- PROBLEM REQUIREMENTS:
Repeat exactly the lines below that lie between the line with "[185,484,331,497] for this" and the line with "[218,572,304,585] for this", counting both of those lines as part of the answer.

- INFORMATION GIVEN:
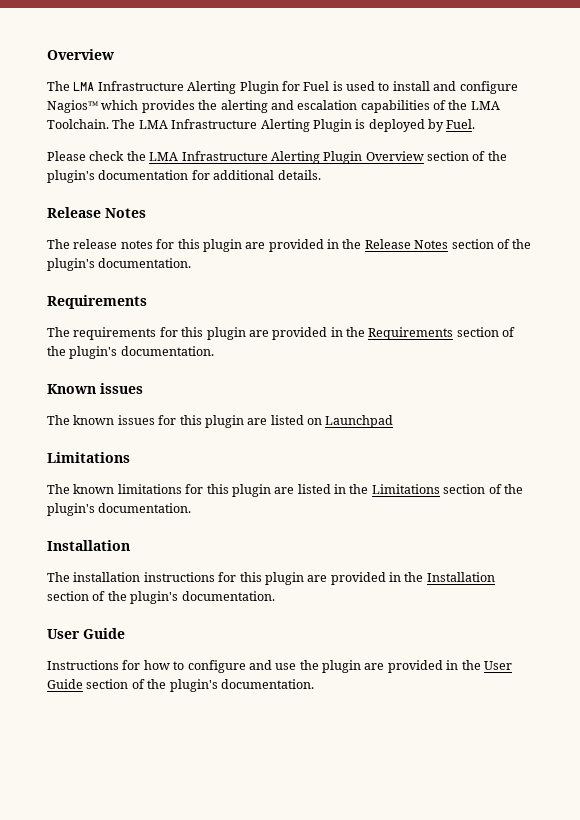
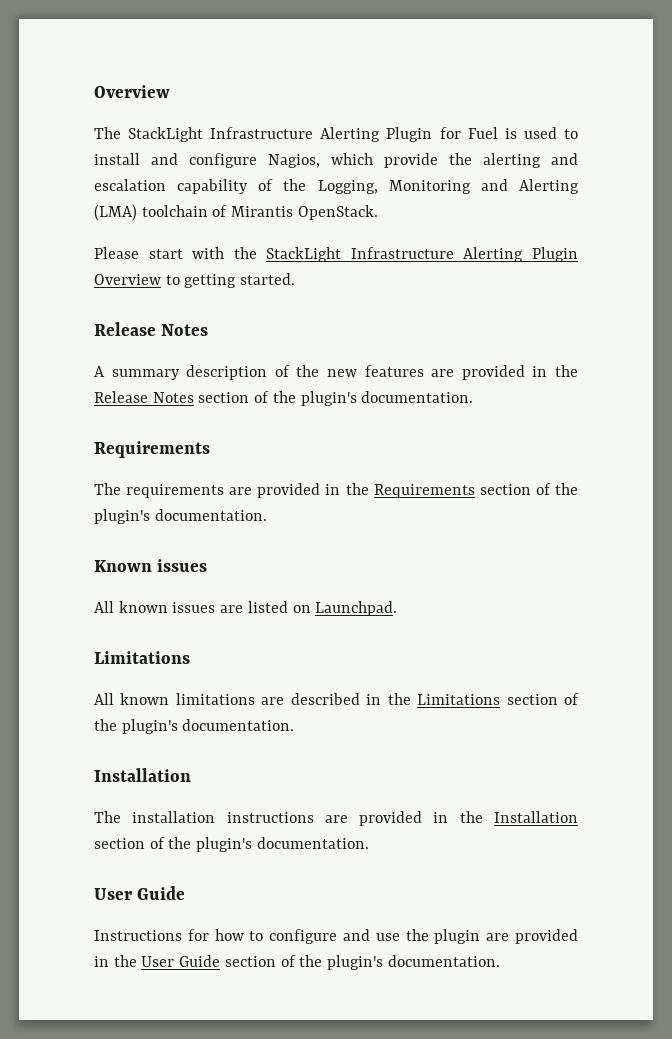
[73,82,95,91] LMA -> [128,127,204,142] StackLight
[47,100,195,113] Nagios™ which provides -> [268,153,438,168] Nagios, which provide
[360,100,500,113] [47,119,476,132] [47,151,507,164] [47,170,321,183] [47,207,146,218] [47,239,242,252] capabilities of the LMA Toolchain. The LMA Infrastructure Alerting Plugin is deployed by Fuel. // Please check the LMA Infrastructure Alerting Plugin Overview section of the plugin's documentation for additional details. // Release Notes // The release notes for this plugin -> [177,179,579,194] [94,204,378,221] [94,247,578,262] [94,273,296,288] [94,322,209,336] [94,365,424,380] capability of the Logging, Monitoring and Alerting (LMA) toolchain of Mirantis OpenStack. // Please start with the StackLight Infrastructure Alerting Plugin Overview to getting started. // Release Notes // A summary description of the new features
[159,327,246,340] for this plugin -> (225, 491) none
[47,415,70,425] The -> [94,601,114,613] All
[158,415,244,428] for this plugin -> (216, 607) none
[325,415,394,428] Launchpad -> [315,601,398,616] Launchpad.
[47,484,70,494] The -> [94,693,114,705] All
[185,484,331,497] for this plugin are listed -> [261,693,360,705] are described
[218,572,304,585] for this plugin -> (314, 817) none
==
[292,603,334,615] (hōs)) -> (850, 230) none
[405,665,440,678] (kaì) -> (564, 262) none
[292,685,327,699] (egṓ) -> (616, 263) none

- EXERCISE ANSWER:
[185,484,331,497] for this plugin are listed -> [261,693,360,705] are described
[218,572,304,585] for this plugin -> (314, 817) none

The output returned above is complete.